What is required =
Go through the listing below and count each line with the word "solid" in it; return only the count.
---------------
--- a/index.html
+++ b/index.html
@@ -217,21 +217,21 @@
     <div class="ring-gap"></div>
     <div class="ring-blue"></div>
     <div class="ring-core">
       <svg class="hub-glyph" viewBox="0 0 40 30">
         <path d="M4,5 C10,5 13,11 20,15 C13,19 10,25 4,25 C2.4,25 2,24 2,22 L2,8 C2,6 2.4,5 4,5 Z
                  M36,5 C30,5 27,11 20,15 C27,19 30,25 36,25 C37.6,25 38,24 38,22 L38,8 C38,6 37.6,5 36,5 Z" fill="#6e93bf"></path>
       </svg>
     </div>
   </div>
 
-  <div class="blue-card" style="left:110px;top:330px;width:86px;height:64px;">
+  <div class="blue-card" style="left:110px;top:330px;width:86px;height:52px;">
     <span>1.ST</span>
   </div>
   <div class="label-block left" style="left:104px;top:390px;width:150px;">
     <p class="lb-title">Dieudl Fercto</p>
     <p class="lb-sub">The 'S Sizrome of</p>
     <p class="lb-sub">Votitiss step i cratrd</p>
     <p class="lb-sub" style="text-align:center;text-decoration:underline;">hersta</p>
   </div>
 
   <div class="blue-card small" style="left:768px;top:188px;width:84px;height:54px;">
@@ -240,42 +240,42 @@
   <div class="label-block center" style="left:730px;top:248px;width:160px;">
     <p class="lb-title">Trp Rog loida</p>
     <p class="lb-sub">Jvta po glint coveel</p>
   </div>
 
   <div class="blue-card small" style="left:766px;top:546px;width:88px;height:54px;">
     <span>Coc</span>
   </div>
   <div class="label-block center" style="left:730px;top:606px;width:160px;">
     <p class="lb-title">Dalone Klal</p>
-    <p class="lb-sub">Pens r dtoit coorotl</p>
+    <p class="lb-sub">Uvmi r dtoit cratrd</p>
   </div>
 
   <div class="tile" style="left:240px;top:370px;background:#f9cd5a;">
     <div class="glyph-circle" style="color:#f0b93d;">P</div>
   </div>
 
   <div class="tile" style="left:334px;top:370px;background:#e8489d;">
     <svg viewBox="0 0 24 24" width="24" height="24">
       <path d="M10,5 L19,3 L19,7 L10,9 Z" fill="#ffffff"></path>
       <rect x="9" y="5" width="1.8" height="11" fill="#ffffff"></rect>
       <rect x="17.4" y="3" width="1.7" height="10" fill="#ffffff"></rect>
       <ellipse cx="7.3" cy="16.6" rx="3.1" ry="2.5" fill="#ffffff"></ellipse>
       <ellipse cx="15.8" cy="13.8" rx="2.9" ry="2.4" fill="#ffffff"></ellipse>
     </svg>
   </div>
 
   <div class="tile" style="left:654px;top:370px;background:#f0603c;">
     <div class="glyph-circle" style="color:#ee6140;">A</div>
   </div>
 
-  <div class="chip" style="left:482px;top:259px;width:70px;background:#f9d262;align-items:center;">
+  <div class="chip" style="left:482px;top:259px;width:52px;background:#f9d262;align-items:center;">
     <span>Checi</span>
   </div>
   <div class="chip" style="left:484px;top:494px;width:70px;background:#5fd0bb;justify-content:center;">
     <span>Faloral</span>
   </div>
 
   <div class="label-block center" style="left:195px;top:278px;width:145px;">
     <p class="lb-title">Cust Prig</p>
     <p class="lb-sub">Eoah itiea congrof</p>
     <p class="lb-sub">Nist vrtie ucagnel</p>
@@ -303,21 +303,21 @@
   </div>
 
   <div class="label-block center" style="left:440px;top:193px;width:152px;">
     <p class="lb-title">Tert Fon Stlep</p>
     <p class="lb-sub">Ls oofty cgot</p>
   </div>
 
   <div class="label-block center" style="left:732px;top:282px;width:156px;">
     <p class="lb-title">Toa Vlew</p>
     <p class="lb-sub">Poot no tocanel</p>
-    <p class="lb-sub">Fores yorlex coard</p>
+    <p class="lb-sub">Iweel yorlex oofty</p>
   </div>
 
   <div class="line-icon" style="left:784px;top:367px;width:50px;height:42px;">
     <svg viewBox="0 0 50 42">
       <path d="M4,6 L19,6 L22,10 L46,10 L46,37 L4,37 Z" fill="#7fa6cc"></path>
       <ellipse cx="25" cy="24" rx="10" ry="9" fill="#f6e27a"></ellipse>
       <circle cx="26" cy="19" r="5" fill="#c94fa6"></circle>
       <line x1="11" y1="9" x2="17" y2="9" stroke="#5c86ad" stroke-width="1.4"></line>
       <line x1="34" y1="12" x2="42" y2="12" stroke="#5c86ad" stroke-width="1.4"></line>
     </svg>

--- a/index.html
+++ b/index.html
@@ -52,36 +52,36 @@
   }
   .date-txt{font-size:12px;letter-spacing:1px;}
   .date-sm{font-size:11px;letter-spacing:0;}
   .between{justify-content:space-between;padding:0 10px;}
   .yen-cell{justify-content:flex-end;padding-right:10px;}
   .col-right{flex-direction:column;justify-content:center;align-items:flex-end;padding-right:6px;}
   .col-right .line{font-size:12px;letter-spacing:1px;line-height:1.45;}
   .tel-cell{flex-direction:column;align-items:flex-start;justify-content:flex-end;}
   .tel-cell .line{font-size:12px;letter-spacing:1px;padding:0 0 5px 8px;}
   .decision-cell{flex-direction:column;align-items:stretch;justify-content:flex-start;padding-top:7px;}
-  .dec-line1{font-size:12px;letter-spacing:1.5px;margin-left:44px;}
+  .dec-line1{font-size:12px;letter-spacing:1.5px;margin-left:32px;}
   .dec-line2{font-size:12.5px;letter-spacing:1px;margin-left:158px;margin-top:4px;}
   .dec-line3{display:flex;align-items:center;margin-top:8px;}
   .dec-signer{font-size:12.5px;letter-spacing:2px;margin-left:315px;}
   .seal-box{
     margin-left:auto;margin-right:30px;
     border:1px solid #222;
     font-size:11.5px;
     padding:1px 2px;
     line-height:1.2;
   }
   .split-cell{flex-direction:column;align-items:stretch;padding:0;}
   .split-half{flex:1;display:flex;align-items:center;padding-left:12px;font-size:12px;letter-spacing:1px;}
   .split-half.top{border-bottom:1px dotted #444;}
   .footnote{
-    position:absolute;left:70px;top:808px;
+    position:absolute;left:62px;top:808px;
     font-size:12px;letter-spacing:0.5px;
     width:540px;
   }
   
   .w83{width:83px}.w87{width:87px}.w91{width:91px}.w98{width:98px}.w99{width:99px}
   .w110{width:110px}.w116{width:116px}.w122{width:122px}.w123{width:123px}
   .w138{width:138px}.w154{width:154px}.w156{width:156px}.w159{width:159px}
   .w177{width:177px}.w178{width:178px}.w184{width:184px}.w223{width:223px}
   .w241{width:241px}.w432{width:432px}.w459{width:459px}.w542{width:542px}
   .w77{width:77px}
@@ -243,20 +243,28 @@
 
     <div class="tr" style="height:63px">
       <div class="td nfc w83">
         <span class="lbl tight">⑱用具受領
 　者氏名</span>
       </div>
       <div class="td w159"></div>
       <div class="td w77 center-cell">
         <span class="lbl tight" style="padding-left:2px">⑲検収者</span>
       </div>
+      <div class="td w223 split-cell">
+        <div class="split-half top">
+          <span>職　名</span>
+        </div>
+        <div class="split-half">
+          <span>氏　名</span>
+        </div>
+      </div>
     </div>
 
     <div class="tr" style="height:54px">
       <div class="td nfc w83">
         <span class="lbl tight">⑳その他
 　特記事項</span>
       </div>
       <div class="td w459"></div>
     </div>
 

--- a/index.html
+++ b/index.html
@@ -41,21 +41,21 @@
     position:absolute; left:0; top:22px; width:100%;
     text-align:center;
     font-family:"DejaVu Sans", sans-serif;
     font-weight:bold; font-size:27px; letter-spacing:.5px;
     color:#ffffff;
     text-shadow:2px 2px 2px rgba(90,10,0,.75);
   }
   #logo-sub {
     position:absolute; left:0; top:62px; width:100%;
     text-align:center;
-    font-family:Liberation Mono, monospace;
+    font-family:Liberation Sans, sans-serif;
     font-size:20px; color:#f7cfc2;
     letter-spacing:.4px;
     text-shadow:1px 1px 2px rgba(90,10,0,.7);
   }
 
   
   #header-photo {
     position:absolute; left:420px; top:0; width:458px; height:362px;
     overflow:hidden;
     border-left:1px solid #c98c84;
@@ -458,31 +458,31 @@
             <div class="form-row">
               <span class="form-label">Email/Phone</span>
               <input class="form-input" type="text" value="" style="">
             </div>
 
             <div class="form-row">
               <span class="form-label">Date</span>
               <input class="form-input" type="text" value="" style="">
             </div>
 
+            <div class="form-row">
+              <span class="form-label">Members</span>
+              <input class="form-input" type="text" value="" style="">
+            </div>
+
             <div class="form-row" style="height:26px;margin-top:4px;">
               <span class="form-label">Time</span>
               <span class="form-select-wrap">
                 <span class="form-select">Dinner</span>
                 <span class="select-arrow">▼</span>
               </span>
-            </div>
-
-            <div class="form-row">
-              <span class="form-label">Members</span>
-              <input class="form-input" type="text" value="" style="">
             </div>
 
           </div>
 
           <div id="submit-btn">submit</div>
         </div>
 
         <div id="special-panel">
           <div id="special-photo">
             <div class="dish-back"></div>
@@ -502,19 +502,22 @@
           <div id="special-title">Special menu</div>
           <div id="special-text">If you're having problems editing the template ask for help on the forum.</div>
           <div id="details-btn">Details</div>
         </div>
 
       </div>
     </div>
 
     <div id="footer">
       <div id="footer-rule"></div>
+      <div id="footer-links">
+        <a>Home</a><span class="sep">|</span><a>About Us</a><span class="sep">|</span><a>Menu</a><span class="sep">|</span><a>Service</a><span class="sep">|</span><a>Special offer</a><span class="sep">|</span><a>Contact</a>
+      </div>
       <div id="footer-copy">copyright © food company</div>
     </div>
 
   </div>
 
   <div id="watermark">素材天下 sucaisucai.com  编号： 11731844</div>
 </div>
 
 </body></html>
---------------
Reply =
2